On Tue, Dec 28, 2010 at 10:47 AM, Smiley, David W. <dsmi...@mitre.org> wrote:
> Presently, I’m working on Lucene’s benchmark contrib module to evaluate the
> performance of SOLR-2155 compared to the LatLon type (i.e. a pair of lat-lon
> range queries), and then I’ll work on a more efficient probably non-geohash
> implementation but based on the same underlying concept of a hierarchical
> grid.  I’m using the geonames.org data set.  Unfortunately, the benchmark
> code seems very oriented to a generic title-body document whereas I’m
> looking to create lat-lon pairs… and furthermore to create documents
> containing multiple lat-lon pairs, and even furthermore a query generator
> that generates random box queries centered on a random location from the
> data set.  I seem to be stretching the benchmark framework beyond the
> use-case it was designed for and so perhaps it won’t be committable but at
> least I’ll have a patch for other geospatial birds-of-a-feather like you to
> use.
>
> Stretch away.  The Title/Body orientation is just a relic of what we have
> done in the past, it doesn't have to stay that way.
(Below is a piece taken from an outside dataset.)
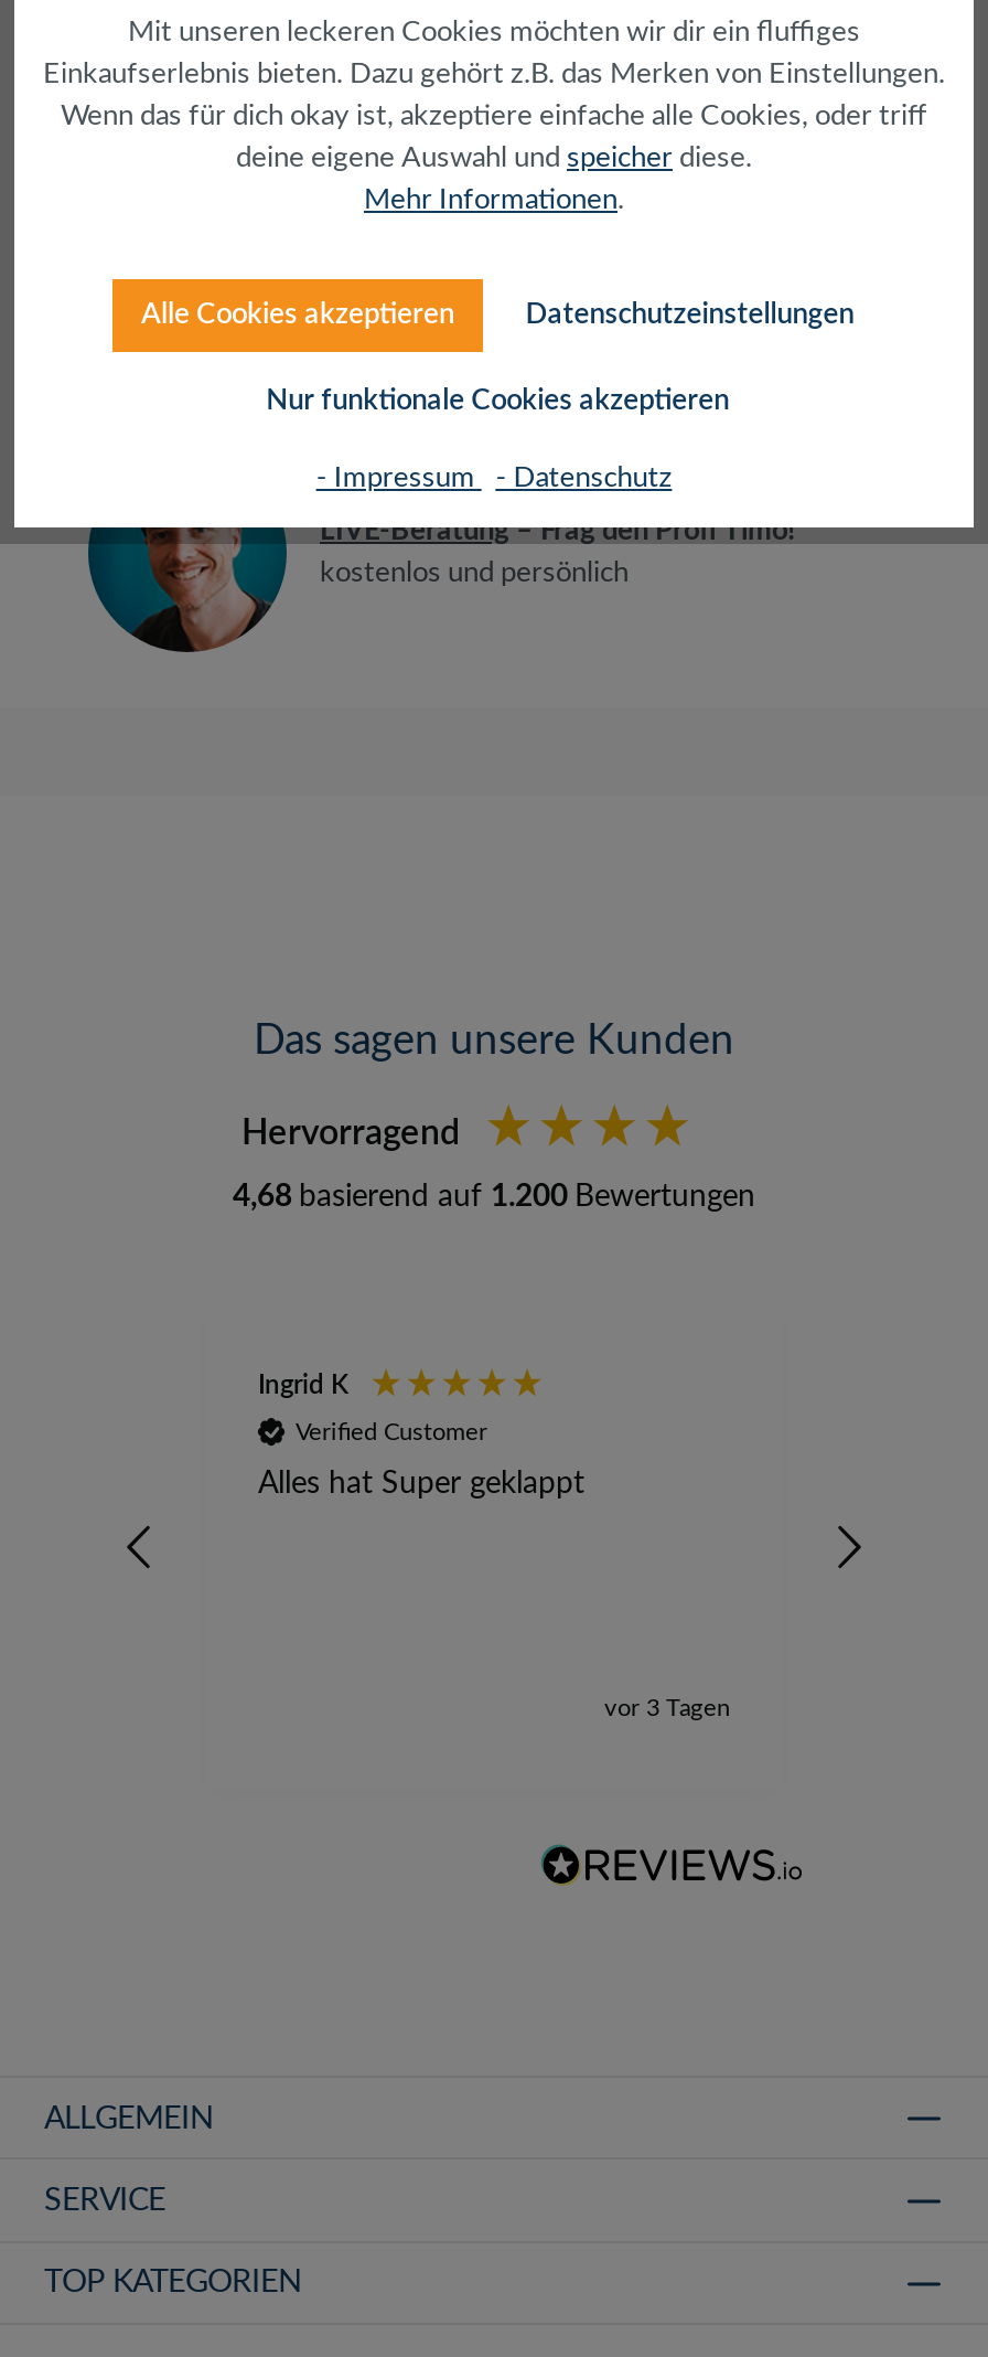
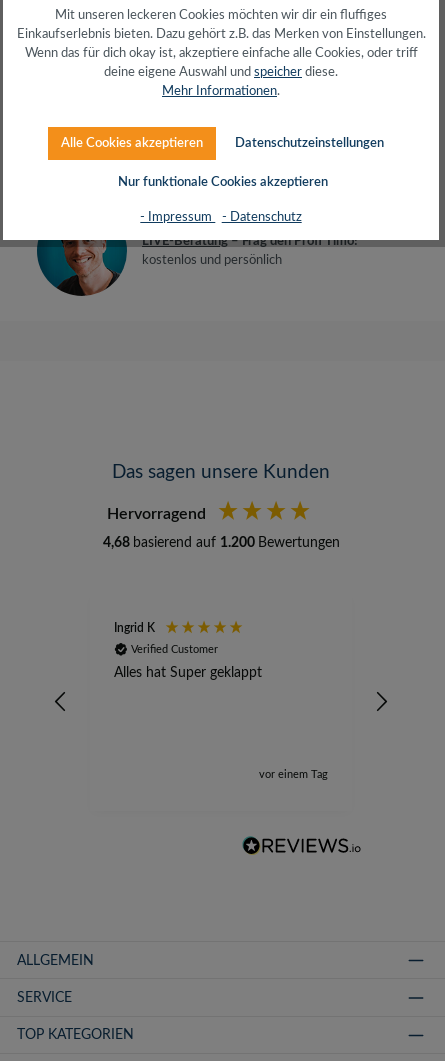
[604,1697,730,1721] vor 3 Tagen -> [259,769,328,780] vor einem Tag

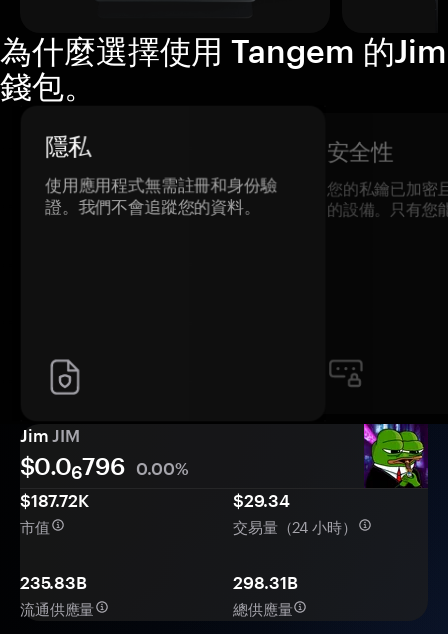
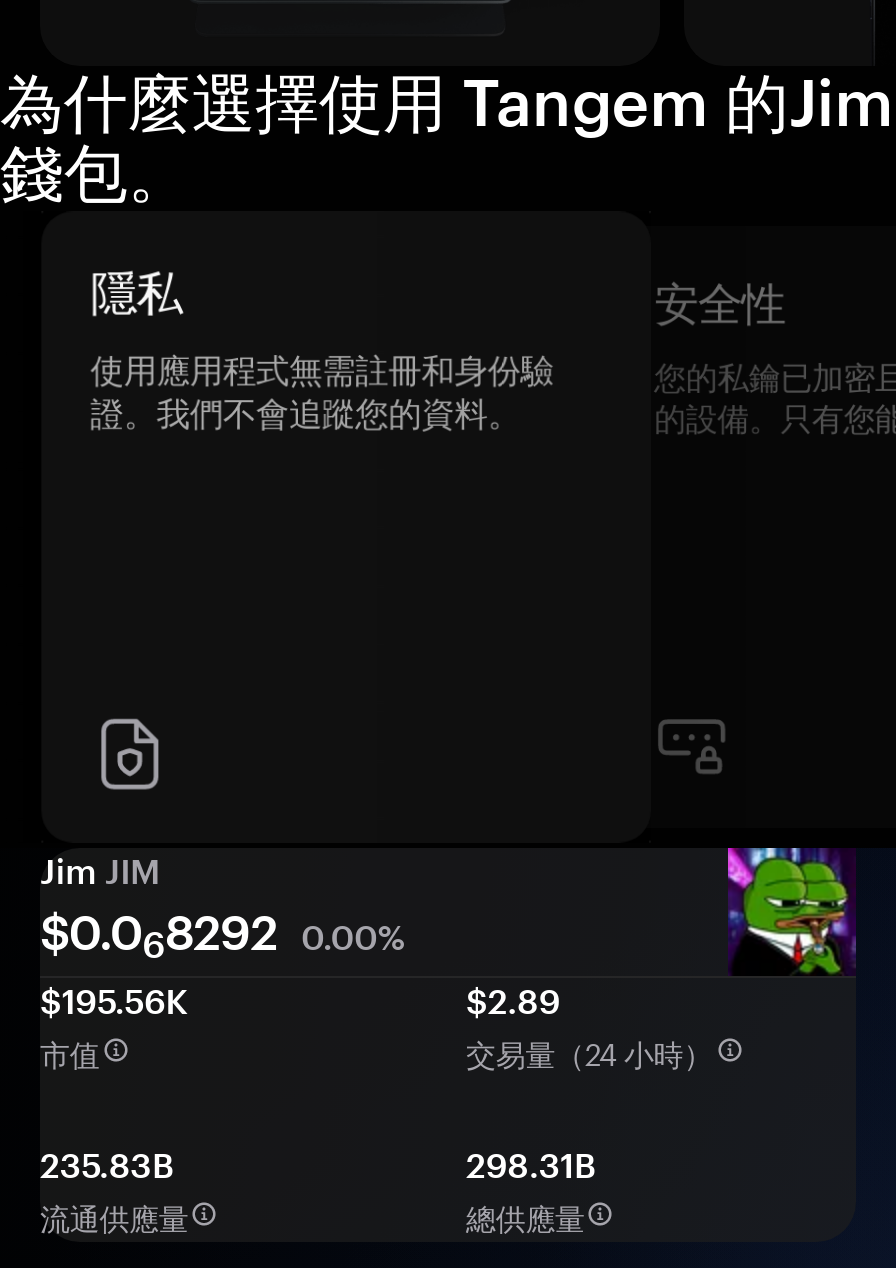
[20,451,188,510] $0.06796 0.00% | $187.72K -> [40,901,405,1019] $0.068292 0.00% | $195.56K
[233,490,290,510] $29.34 -> [466,979,560,1019] $2.89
just for reference, a couple of us are using a python front-end to
contrib/benchmark that Mike developed:

http://code.google.com/p/luceneutil/

This is nice as its designed for you to just declare 'competitors' (2
checkouts of solrcene), and then you run the python script and it
gives you the relative comparison... because they are 2 different
checkouts its simple to compare different approaches, and each
checkout can run with a different index (e.g. different codecs or test
index format changes).

I thought it might be interesting to you, because there's a variety of
queries tested here like numeric range, sorting, primary-key lookup,
span queries etc beyond the "standard" set of queries. The framework
also ensures that you are bringing back the same results in the same
order, runs multiple iterations (including iterations in new JVMs),
makes it easy to test optimized, optimized with deletions,
multi-segment, multi-segment with deletions, and can output to txt,
html, jira format for convenience.

currently we are generally testing with a line file format from
wikipedia, but besides geonames i wanted to point out that wikipedia
does include lat/long information for many articles (this is a major
source for much of geonames place data!).

it would definitely be cool if we could test spatial queries with this
as well... e.g by parsing out the lat/long from the wikipedia XML and
adding to the line files, and adding some spatial queries to the
default list of queries being tested.